Enfin, l’approche concernant les différentes subjectivités raciales est rentrée directement dans nos résultats d’analyse. Nos expériences ont montré que même s’il n’y a pas de revendication (de moins en moins aujourd’hui) d’une « identité noire » clairement énoncée, définie, elle l’est de fait par les corps. Le fait que l’attitude de Sébastien évoquait, chez certains, des soupçons de folie, du fait qu’un blanc n’avait pas à se comporter ainsi, démontre qu’il existe une certaine façon d’être noir, afro-mexicain, Moreno, etc.

 

IV. Postures et propositions

 

Au regard de tout ce qui a été avancé antérieurement, quelles sont les possibilités quant à une pratique ethnographique au sein des sociétés des Afro-amériques ? Les permanences  axiologiques des corps procédant d’une histoire coloniale dans les sociétés des Afro-amériques ne nous semblent pas devoir être réduites à un simple malaise d’un ethnographe ou d’un anthropologue sur le terrain. Il est certes gênant que sur le terrain, des considérations « raciales » et empiriques que l’anthropologue croit avoir détruit soient toujours présentes ; mais il n’est  pas possible d’assurer une position de non prise en compte de ces considérations. Ces dernières sont même portées sur le corps-anthropologue. Il est question du corps-anthropologue, corps de l’autre qui prennent une dimension très marquée dans les sociétés traversées par des hiérarchisations sociales basées sur le phénotype. En outre, dans ce champ d’interrogation que constituent les réflexions autour des Afro-amériques, il convient de noter les différences de sensibilité et des héritages de « champ » au sens de Bourdieu (1980) qui facilite le jugement de valeur de certaines recherches, mais dédouanent certaines de ces mêmes critères de jugement de valeur.

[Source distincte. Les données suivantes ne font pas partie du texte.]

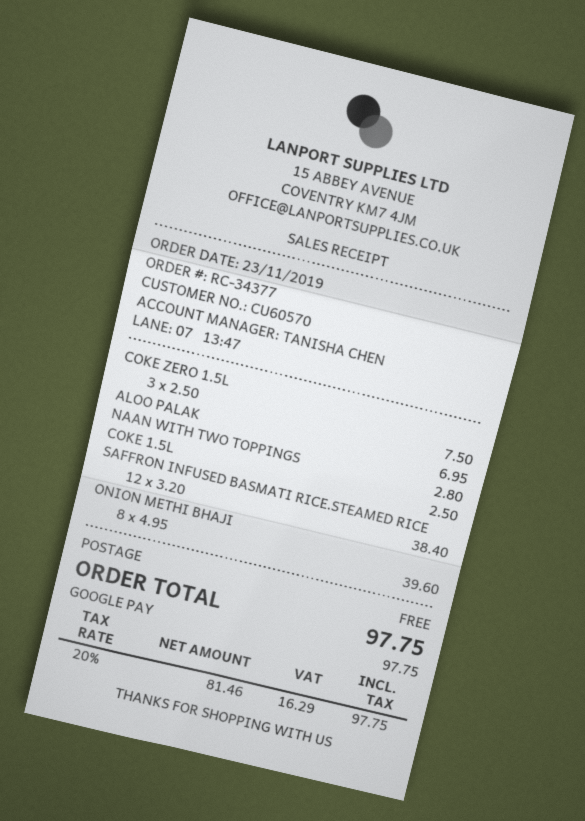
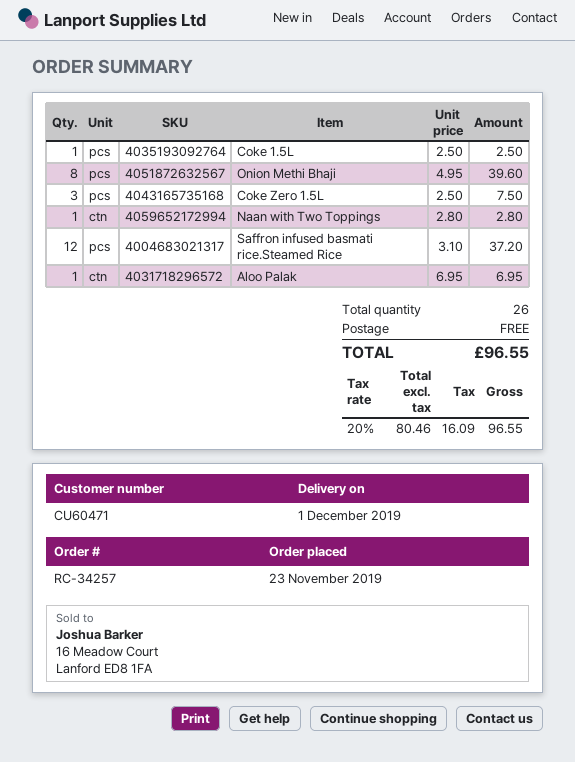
order number: RC-34377 -> RC-34257
customer number: CU60570 -> CU60471
SAFFRON INFUSED BASMATI RICE.STEAMED RICE: 12 x 3.20 = 38.40 -> 12 x 3.10 = 37.20
net: 81.46 -> 80.46
tax: 20% = 16.29 -> 20% = 16.09
total: 97.75 -> 96.55

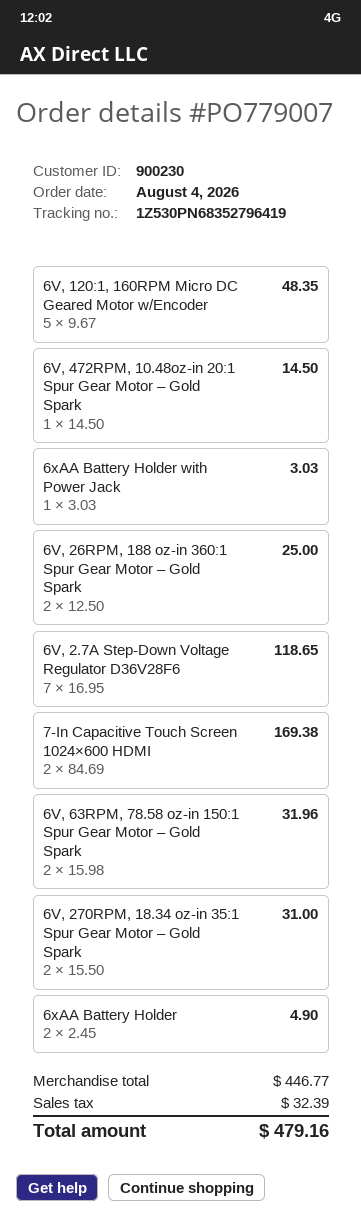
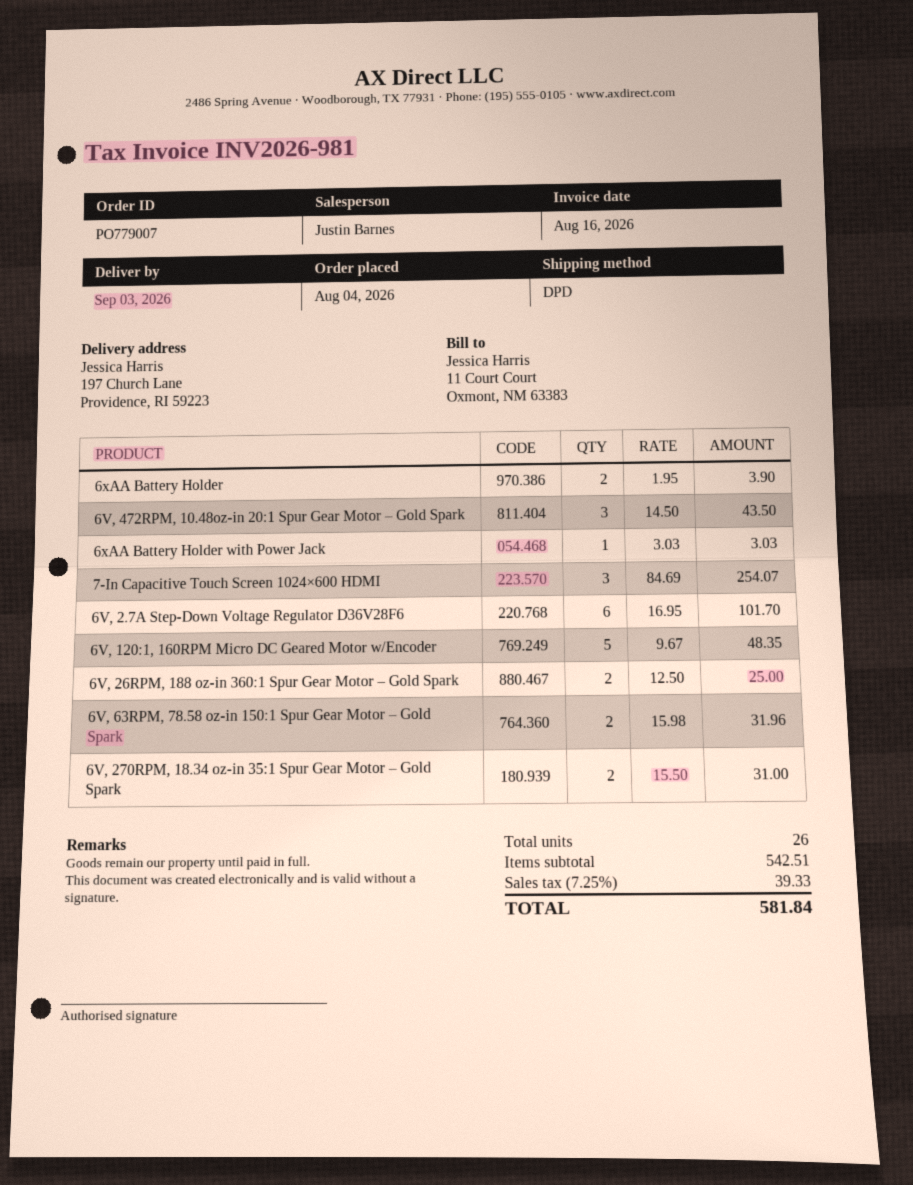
6V, 472RPM, 10.48oz-in 20:1 Spur Gear Motor – Gold Spark: 1 x 14.50 = 14.50 -> 3 x 14.50 = 43.50
6V, 2.7A Step-Down Voltage Regulator D36V28F6: 7 x 16.95 = 118.65 -> 6 x 16.95 = 101.70
7-In Capacitive Touch Screen 1024×600 HDMI: 2 x 84.69 = 169.38 -> 3 x 84.69 = 254.07
6xAA Battery Holder: 2 x 2.45 = 4.90 -> 2 x 1.95 = 3.90
subtotal: 446.77 -> 542.51
tax: 32.39 -> 39.33
total: 479.16 -> 581.84

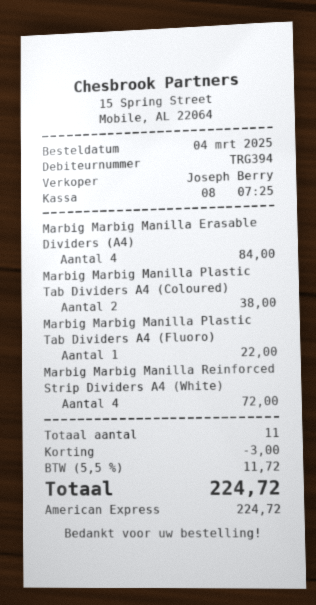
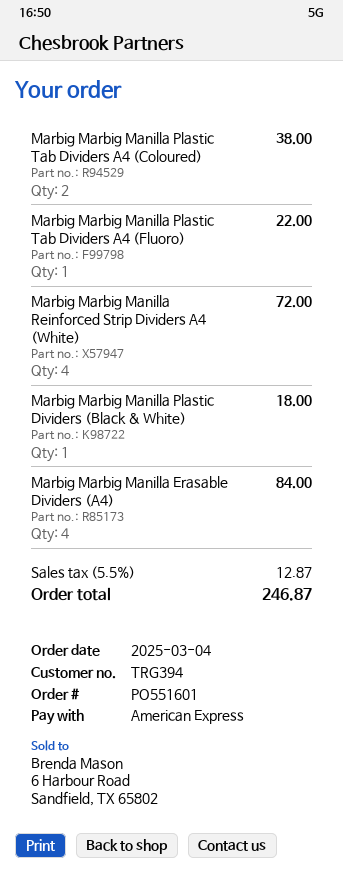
Marbig Marbig Manilla Plastic Dividers (Black & White): none -> 1 for 18.00
discount: 3.00 -> none
tax: 5.5% = 11.72 -> 5.5% = 12.87
total: 224.72 -> 246.87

Nous pensons souligner deux propositions de bases qui devraient constituer selon nous des préalables pour mener une ethnographie dans les sociétés des Afro-amériques. Premièrement, il s’agit de mener une description du détail, de l’infiniment anodin, du quotidien. Ces « tout petits liens » sont du social pur. Cette quotidienneté passe par l’observation des maisons, des couleurs, des personnes avec qui l’on vit, des paroles échangées. Il s’agit d’un sensible partagé. La particularité des sociétés des Afro-amériques est le vécu intime des dominations coloniales, beaucoup de pratiques culturelles sont codifiées et relèvent du détail, du subtil. L’ethnographie n’est pas que la simple observation, elle est aussi cette participation corporelle.

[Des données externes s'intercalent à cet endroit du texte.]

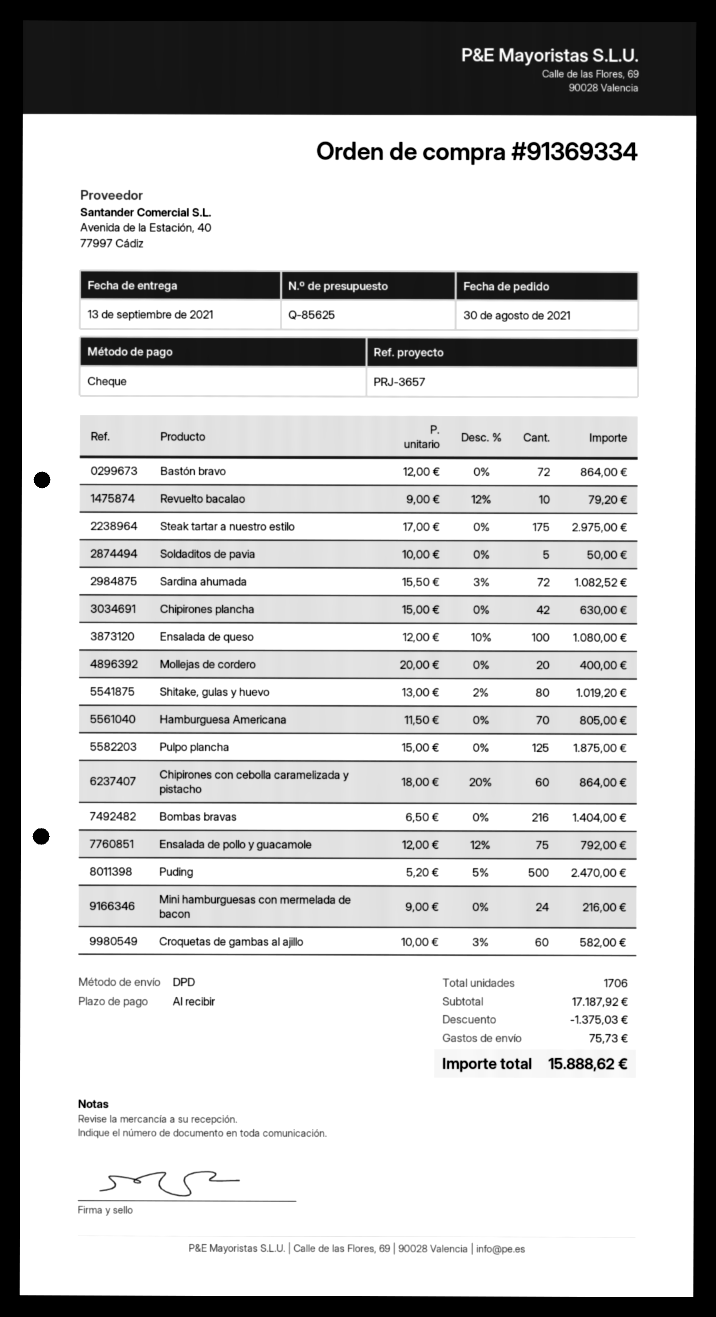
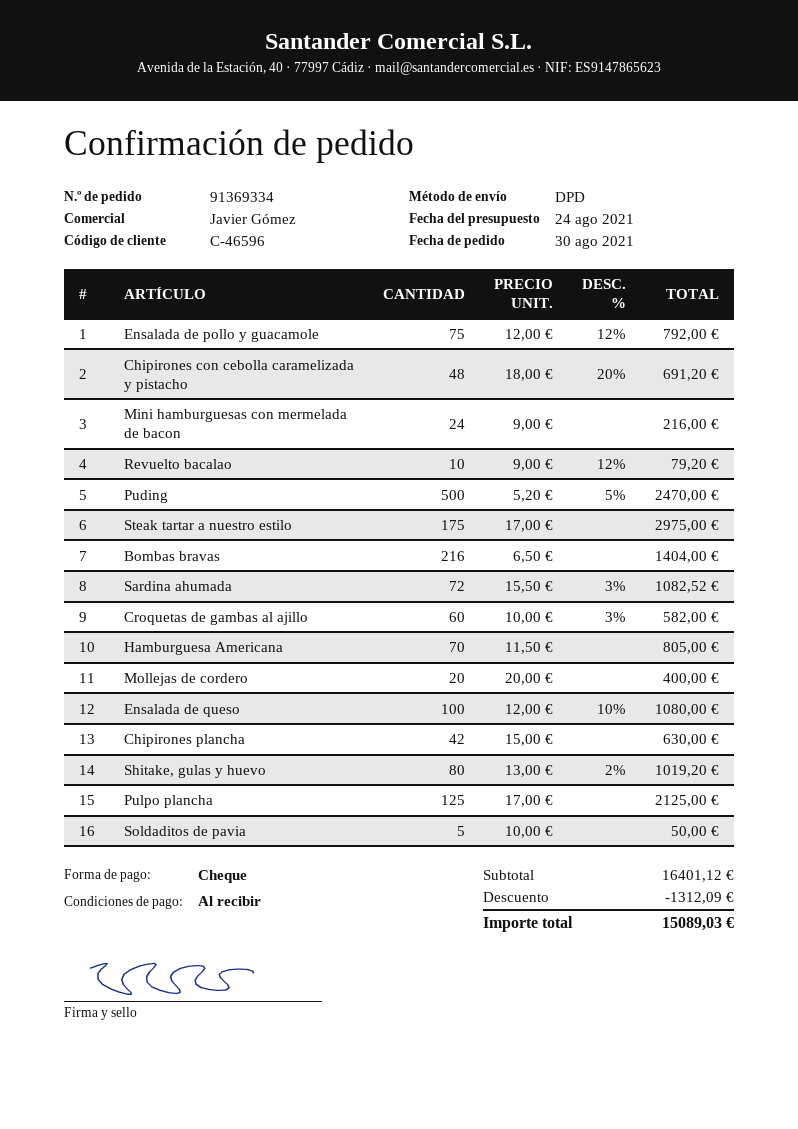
Bastón bravo: 72 x 12.00 = 864.00 -> none
Pulpo plancha: 125 x 15.00 = 1875.00 -> 125 x 17.00 = 2125.00
Chipirones con cebolla caramelizada y pistacho: 60 x 18.00 - 20% = 864.00 -> 48 x 18.00 - 20% = 691.20
subtotal: 17187.92 -> 16401.12
discount: 1375.03 -> 1312.09
shipping: 75.73 -> none
total: 15888.62 -> 15089.03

Deuxièmement, il est important de prendre en compte son corps dans ces dynamiques axiologiques prégnantes dans les sociétés. L’ethnographe est aussi soumis à l’autre. Dans les sociétés des Afro-amériques dans des contextes ruraux marginaux, cette intériorisation des valeurs corporelles ne peut pas être tue au risque de finalement biaiser le contexte d’interrogation de la recherche.

 

V. Repenser les Amériques noires ?

 

Il nous a semblé opportun de rendre compte d’un dossier coordonné par Stefania Capone (2005), intitulé « Repenser les ̏Amériques noires˝ ». Nouvelles perspectives de la recherche afro-américaniste ». En effet, étant donné que ce dossier se veut novateur en termes de pistes de recherches, il est un bon support pour confronter nos résultats avec d’autres chercheurs du champ(15).

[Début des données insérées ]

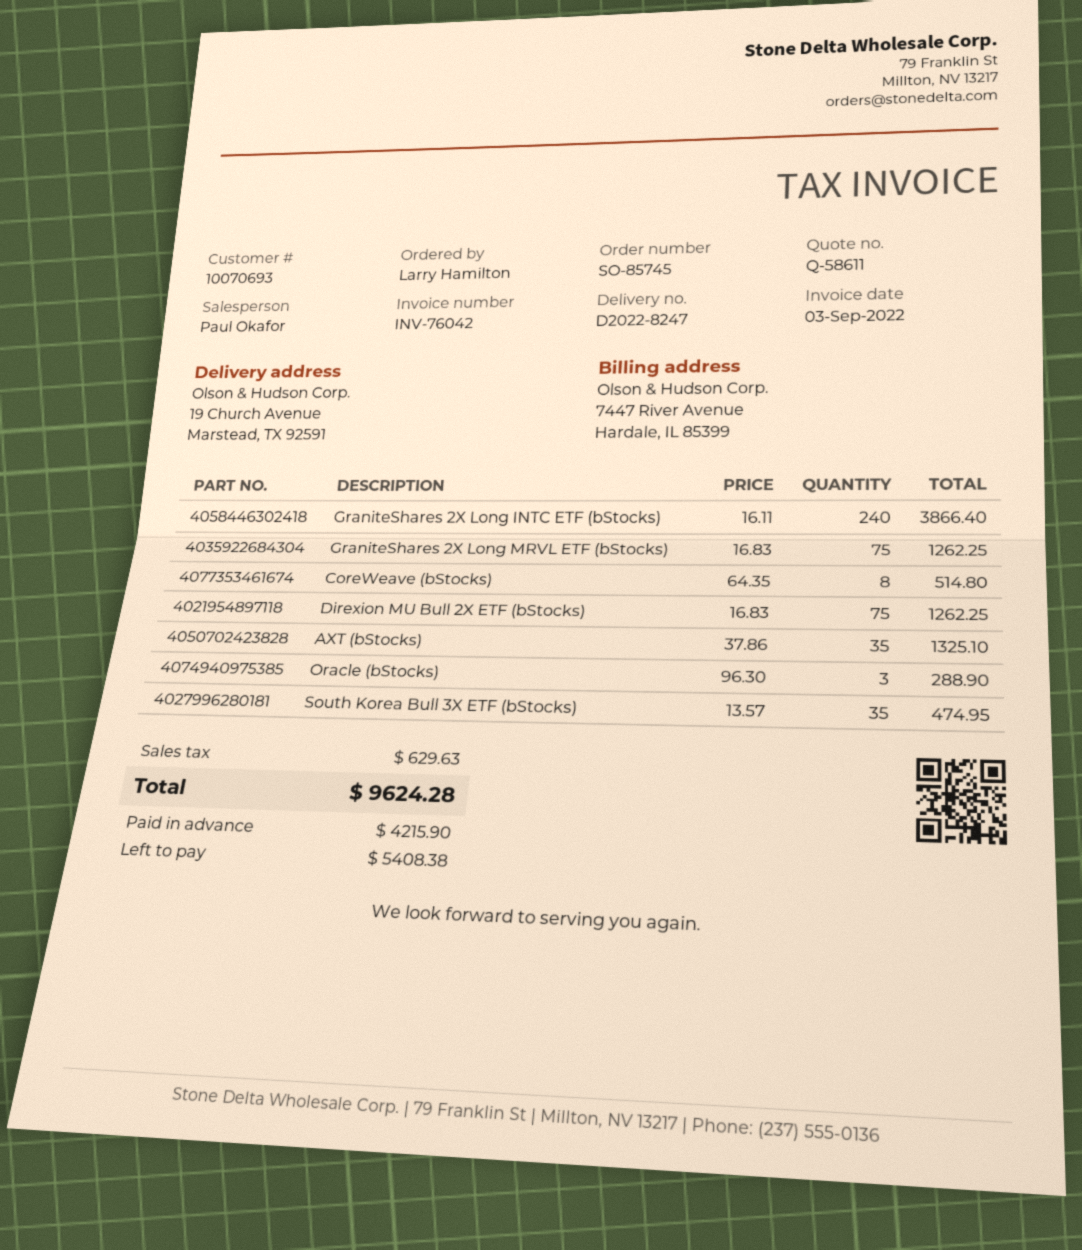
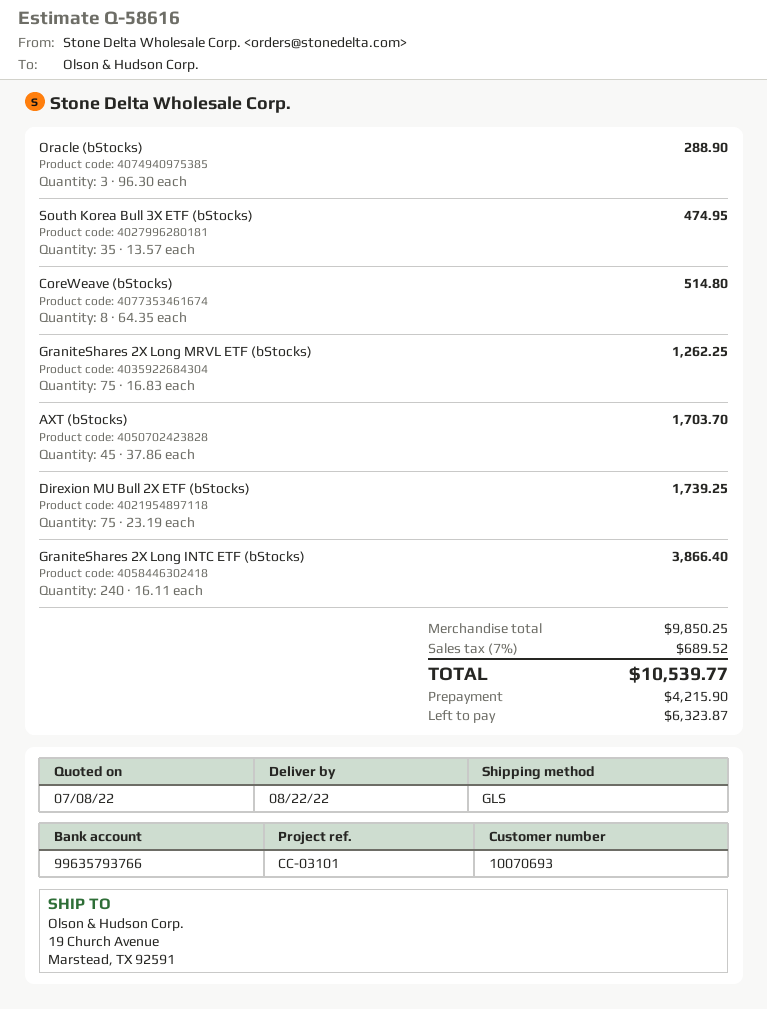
quote number: Q-58611 -> Q-58616
Direxion MU Bull 2X ETF (bStocks): 75 x 16.83 = 1262.25 -> 75 x 23.19 = 1739.25
AXT (bStocks): 35 x 37.86 = 1325.10 -> 45 x 37.86 = 1703.70
tax: 629.63 -> 689.52
total: 9624.28 -> 10539.77
balance: 5408.38 -> 6323.87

Dans sa présentation du dossier consacré à la réflexion autour des contextes afro-américains, Capone fait un très bref historique du champ de recherche afro-américaniste. L’auteur revient sur les différences et déséquilibres entre les contextes intellectuels latino-américains et nord-américains en reprenant l’argument de Roger Bastide(16) sur la perspective sociologique des réflexions américaines et une autre plus culturaliste et anthropologique. Elle complexifie la définition du champ « Amériques noires » en évoquant le fait que certaines inflexions du social afro-américain ne sont plus l’exclusivité de ces populations (prenant l’exemple de certaines pratiques religieuses). Elle souligne la tension classique entre les postures d’analyse inaugurale du champ de réflexion afro-américain ; d’une part, une certaine « épistémologie vérificationniste » cherchant à identifier les passés et cultures authentiques africaines dans les Amériques, et d’autre part, la perspective de créolisation défendue par des auteurs tels que Sidney Mintz(17). Ce champ d’études est né sur ces décalages entre « continuité » et « discontinuité » transatlantique comme le soulignait Roger Bastide et qui fait dire à Capone que « De l’Afrique à l’Amérique et vice-versa, l’une ne semble pas avoir de sens sans l’autre ! ». Elle propose de sortir de ce « champ de bataille idéologique » qui semble traverser le champ afro-américain en interrogeant les formes d’identifications des cultures noires moins homogènes et plus éclatées, relevant plus de processus et de situations particulières tout en n’évacuant pas de l’analyse les liens africains (Capone, 2005 : 88).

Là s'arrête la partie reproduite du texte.